WIRING OF POWER FACTOR CAPACITORS TO SOFT-START STARTERS
Yes, you can use power factor capacitors with soft-start starters, you just have to apply them in a different fashion. First let's look at how soft-start starters operate to see why we must apply the capacitor a little differently.Note:Before applying capacitors to a soft start, refer to the starter manufacturer for recommended installation.
Basic Soft-Start Mode
The motor voltage is gradually increased during the acceleration ramp time.
Soft-Start with Kickstart Mode
A kickstart, or boost, at the beginning of the voltage ramp. This allows the motor to develop additional torque at the start. For loads which may need a boost to get started.
Current Limit Start Mode
Used when it is necessary to limit the maximum starting current.
Dual Ramp Start Mode
Used on applications that have varying loads or varying torque requirements.
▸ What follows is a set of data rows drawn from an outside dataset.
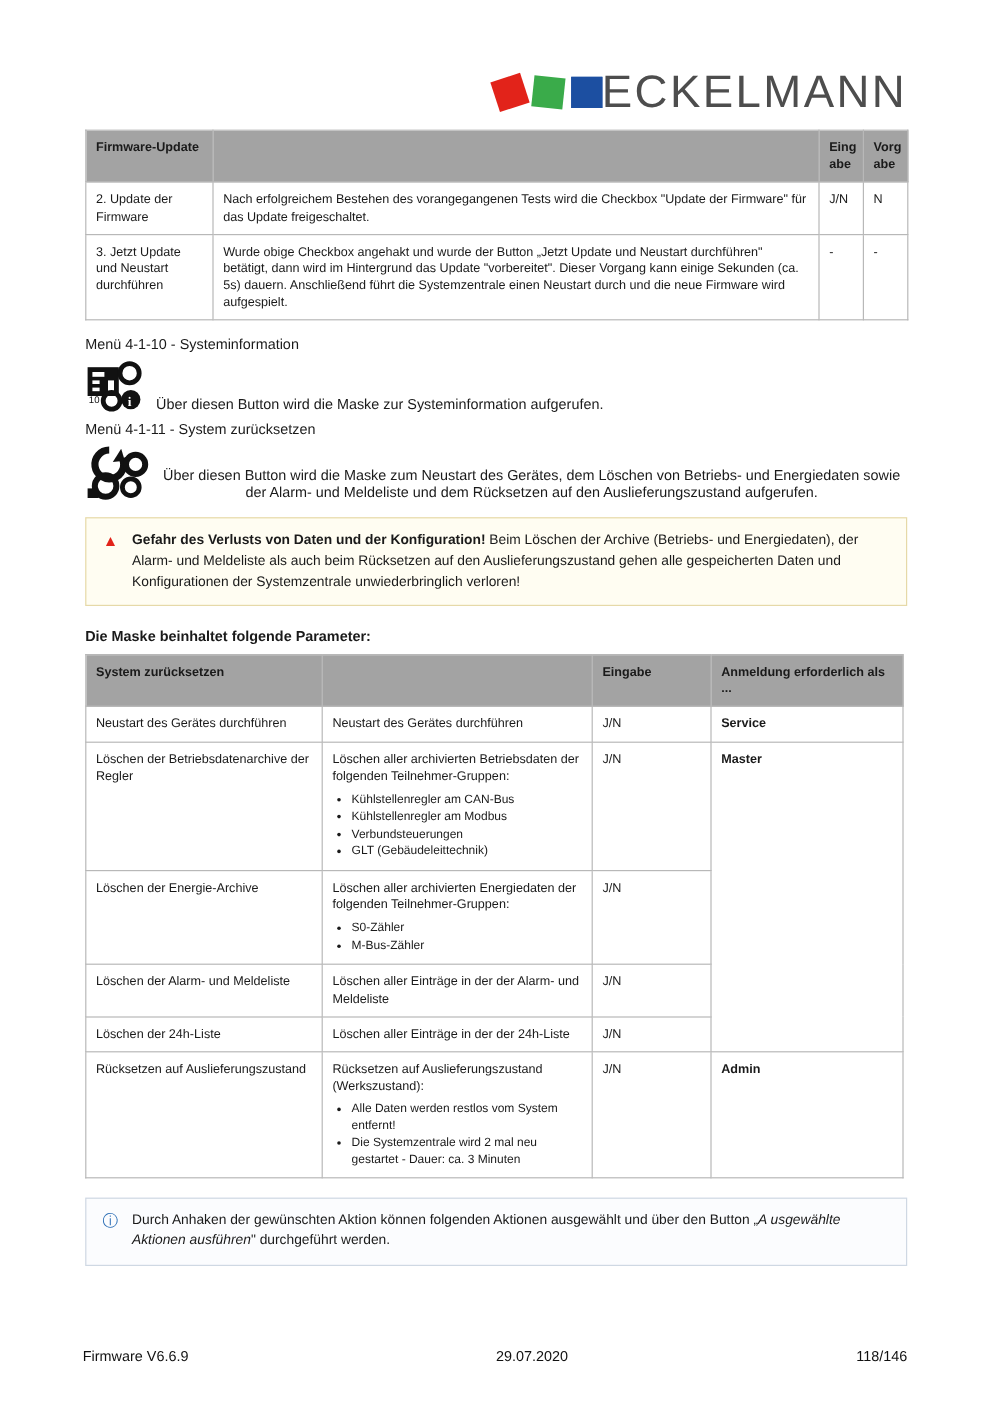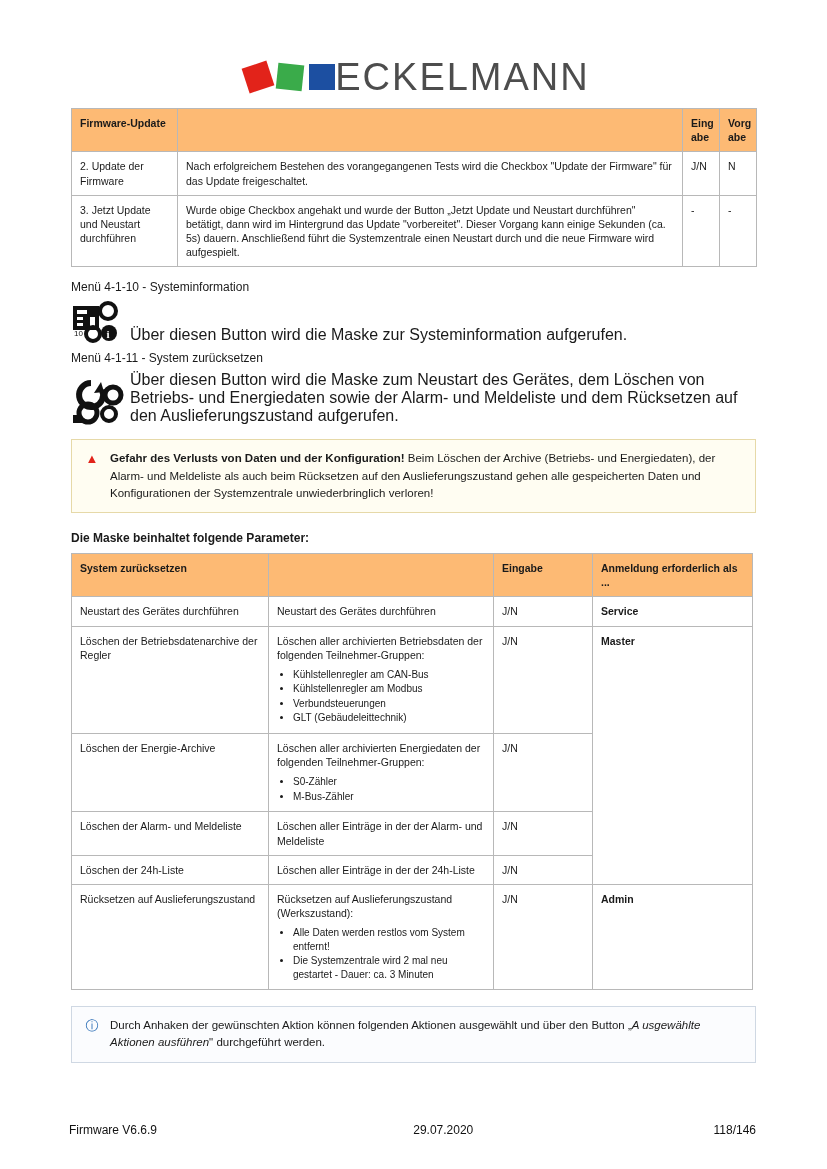"ECKELMANN" .header { justify-content: center -> flex-end }
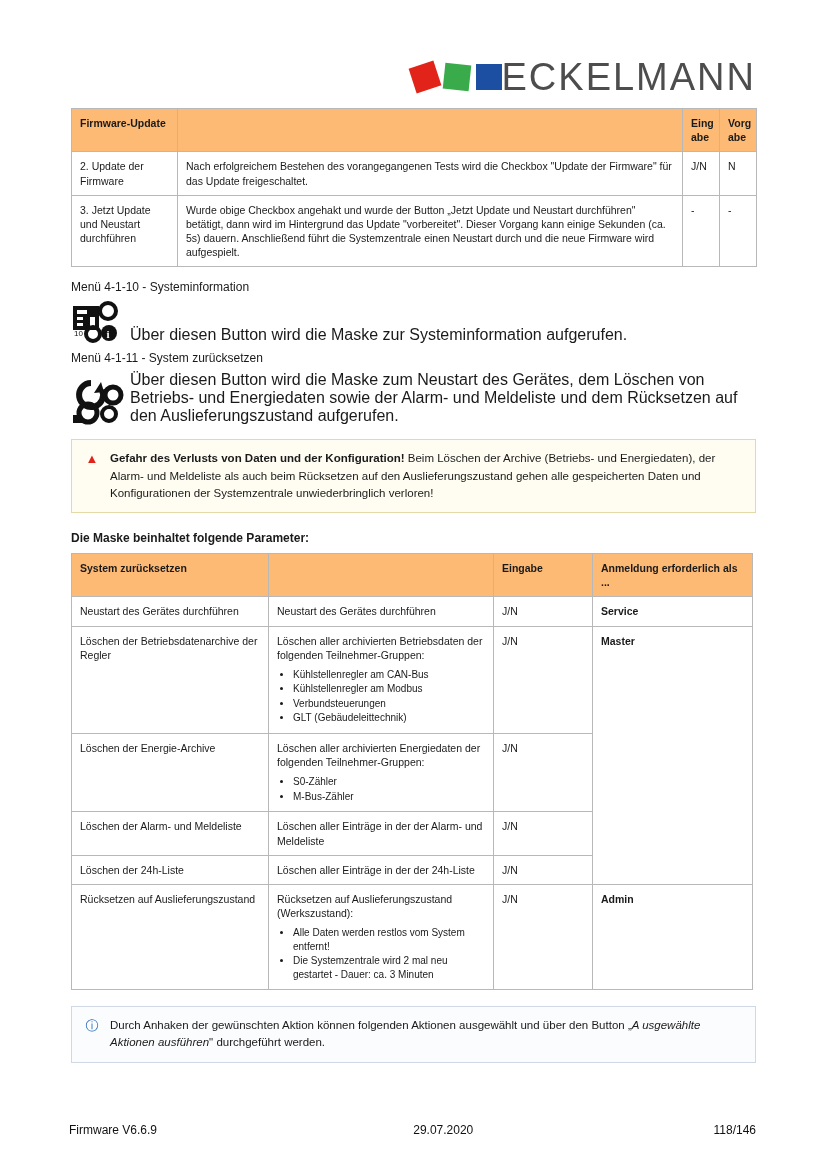"Firmware-Update" table.doc th { background: #fdba74 -> #a3a3a3 }
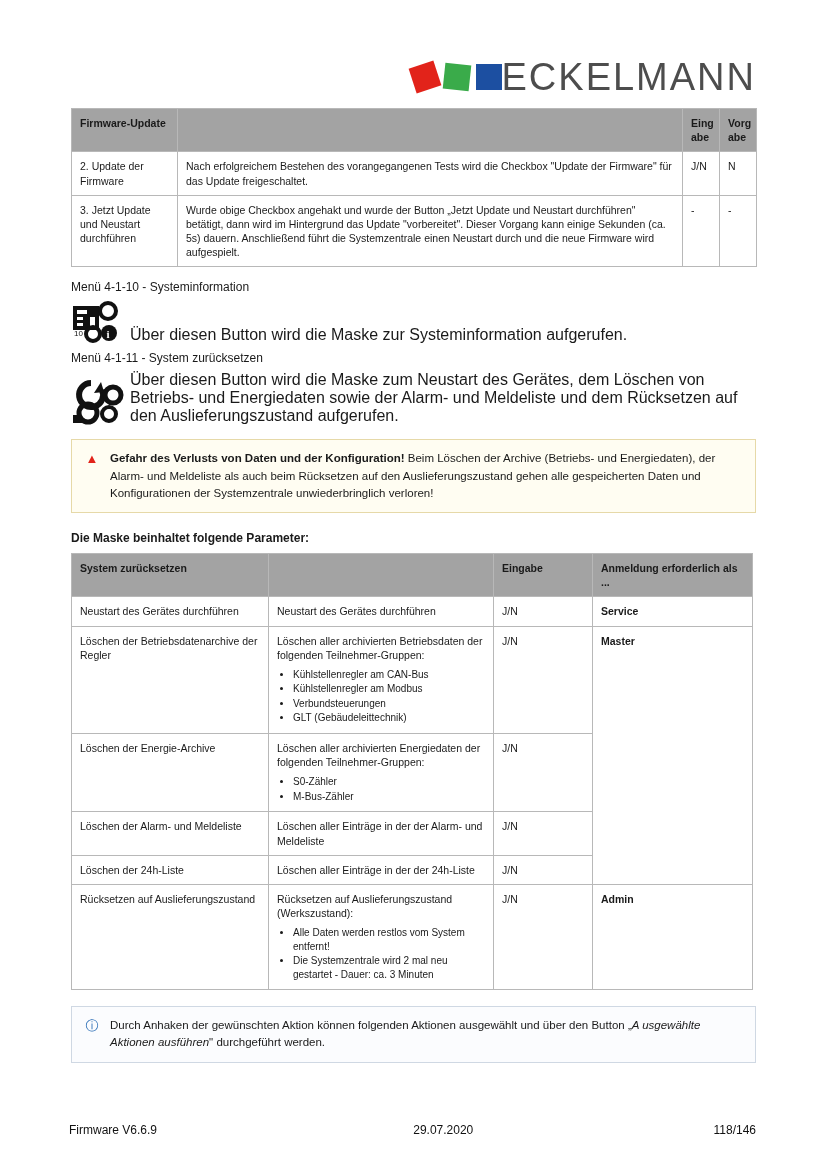"Über diesen Button wird die" .icon-caption { font-size: 16px -> 12px; text-align: none -> center }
As you can see, each type of starting controls the voltage to the motor. In order to do this, the soft-start chops up the sine wave, changing AC voltage to DC voltage and then back to AC voltage. As the sine wave is being chopped up, it is creating harmonic currents.
If we apply a capacitor to this motor circuit, the capacitor becomes the lowest impedance in the motor circuit. When this happens, most of the harmonic currents will flow to the capacitor, causing the capacitor to draw more current than it normally would. Consequently, the capacitor fuses will blow or the capacitor cell itself will fail. So how do we keep the capacitor from doing this?
When we look at soft-starters, the time it takes to reach full speed can be anywhere from 0 to 30 seconds. So what we need to use is a capacitor with a contactor (See figure below). When the startup is complete and the "up to speed" signal is energized, then we can energize the capacitor contactor. This will keep the soft-start harmonic currents from your capacitor.